Health authorities issued the standard warnings. Between 1 p.m. and 7 p.m., when ozone concentrations typically peak, residents should stay indoors. Exercise outdoors was off the table. Even a walk carried risk. The vulnerable—children, the elderly, people with respiratory conditions—faced the most danger, though no one was truly safe when the air itself had become a contaminant.
The Environmental Commission of the Megalopolis, the CAMe, maintained real-time monitoring and would update the public as conditions evolved. The contingency could be lifted if readings improved. It could also deepen into Phase 2 if they worsened. For now, the city was in a holding pattern, watching the numbers, waiting to see whether the weekend would bring relief or further deterioration.
What struck observers was not the crisis itself—that was expected—but the speed with which it had returned. The year was barely underway, and already the region's air quality had become a matter of official emergency twice. It suggested that whatever progress had been made in recent years, the underlying vulnerability remained. Winter was coming, and the valley's geography, its traffic, its industry, and its sheer density of human activity meant that bad air days would keep coming too.
Citas Notables
Authorities urged residents to avoid outdoor activities and exercise during peak contamination hours and to plan their travel carefully.— Environmental authorities, Mexico City and State of Mexico
La Conversación del Hearth Otra perspectiva de la historia
Why does this happen every winter? Is it just the weather, or is something else going on?
It's the geography. The valley sits in a bowl surrounded by mountains. When cold air settles in winter, it traps everything above it—all the exhaust, all the industrial emissions, all the ozone that forms when sunlight hits nitrogen oxides. The air can't escape. It just accumulates.
And 160 parts per billion of ozone—is that actually dangerous, or is it just a number?
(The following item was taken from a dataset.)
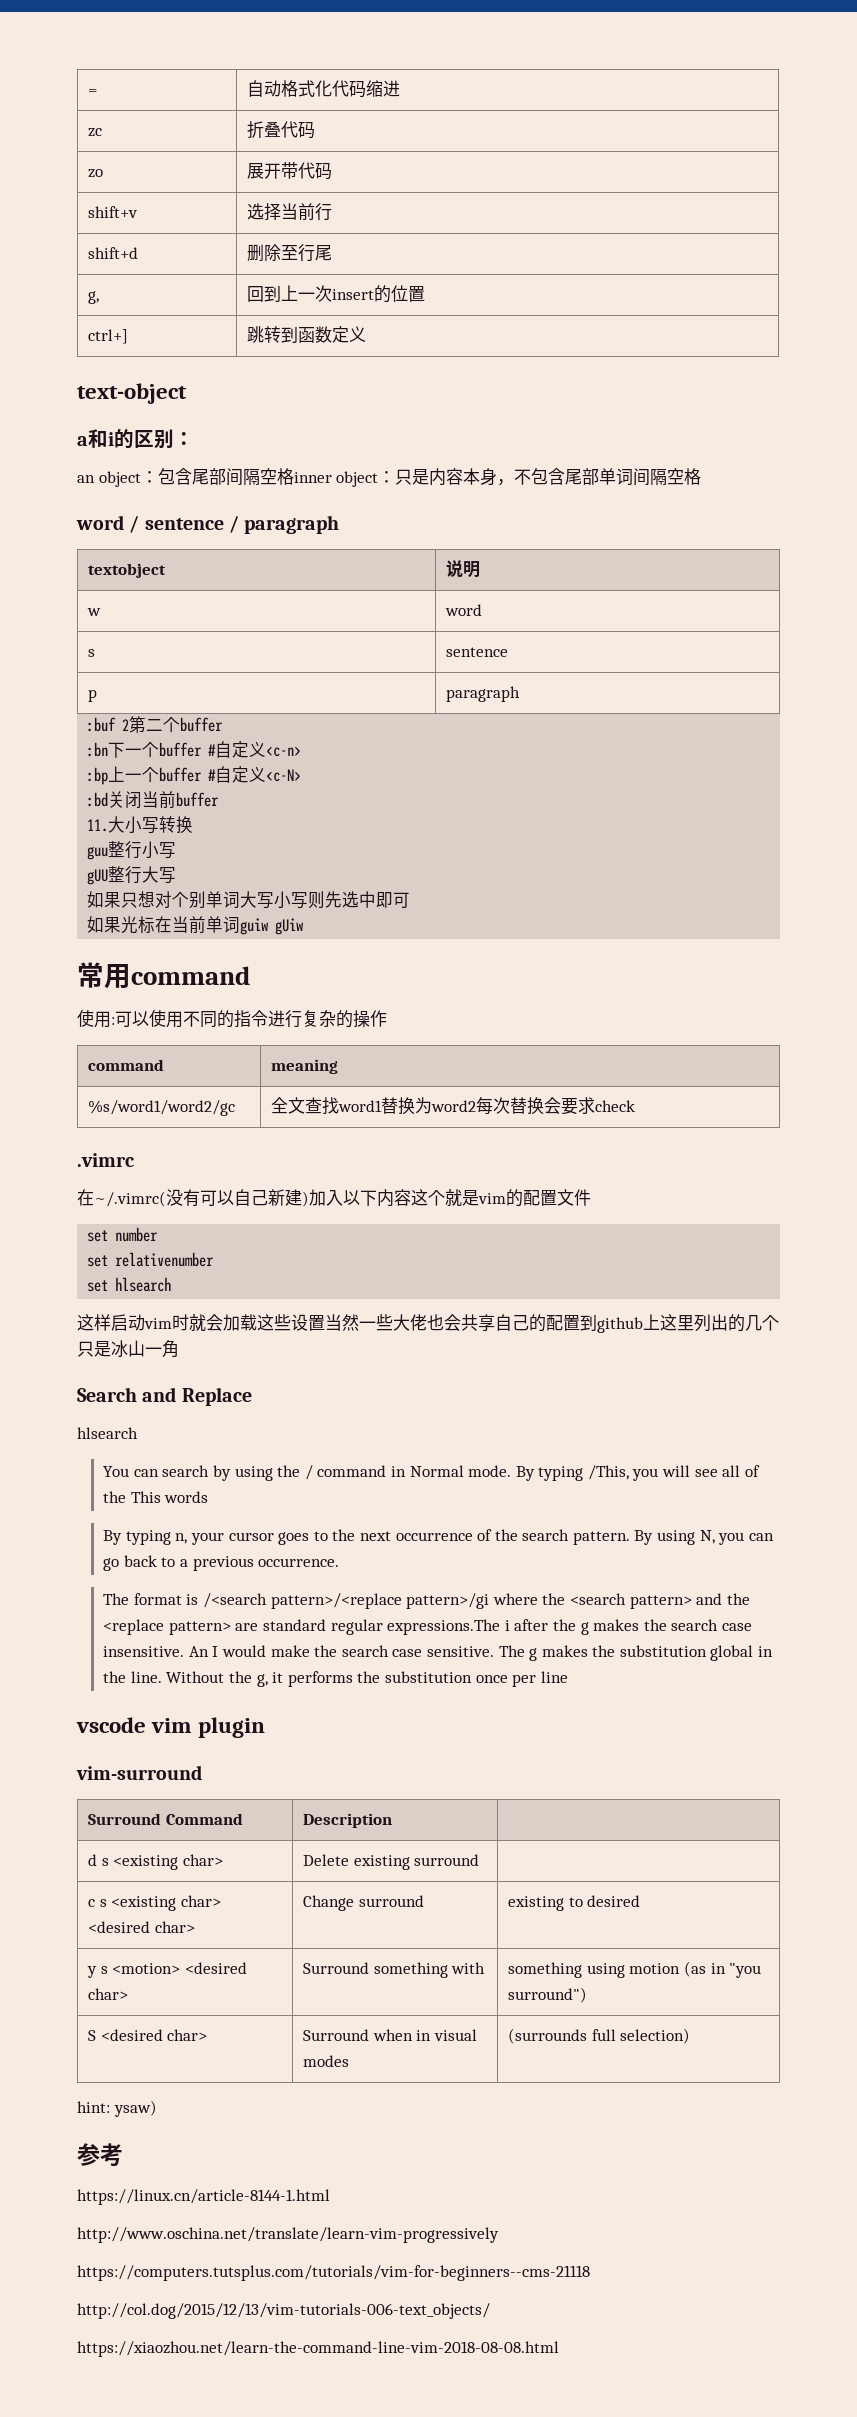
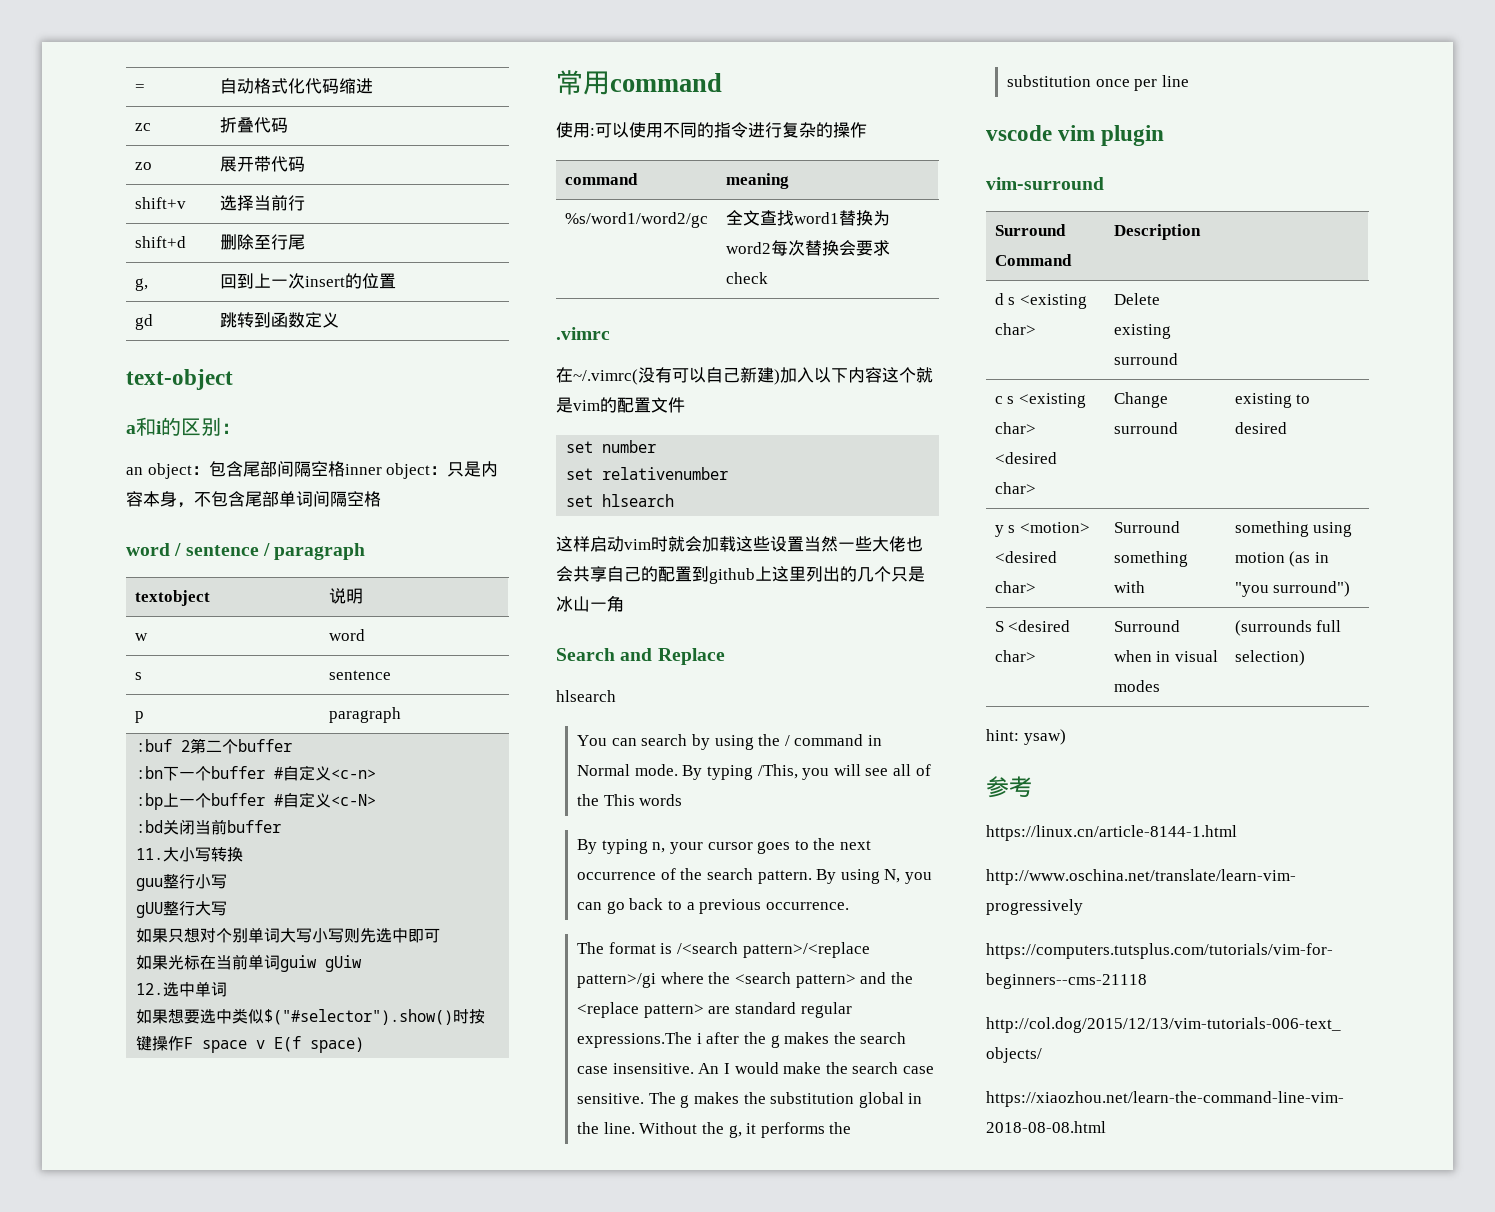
- ctrl+] | 跳转到函数定义
+ gd | 跳转到函数定义
+ 12.选中单词
+ 如果想要选中类似$("#selector").show()时按键操作F space v E(f space)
It's genuinely dangerous. That's the level where your lungs start to feel it. Ozone damages the tissue inside your airways. Kids playing outside, elderly people, anyone with asthma—they're at real risk. That's why the authorities don't hesitate to shut things down.
So they ban cars. Does that actually work?
It helps, but it's not a cure. Cars are a major source of the nitrogen oxides that create ozone, so removing them from the roads does reduce new pollution. But the ozone that's already in the air doesn't disappear just because you stopped driving. You're buying time, hoping the weather shifts, hoping the inversion breaks.
Two crises in eight days sounds like a lot. Is this getting worse?
It's hard to say if it's getting worse overall, but it's certainly not going away. Winter is always the danger season here. The question is whether the city can reduce its baseline pollution enough that winter doesn't push it into crisis. Right now, it seems like we're still vulnerable.
What happens to people who have to work outside on a day like this?
They're exposed. There's no good answer. Some employers shut down, some people wear masks, some just accept the risk because they need the paycheck. The restrictions are meant to protect public health, but they don't protect everyone equally.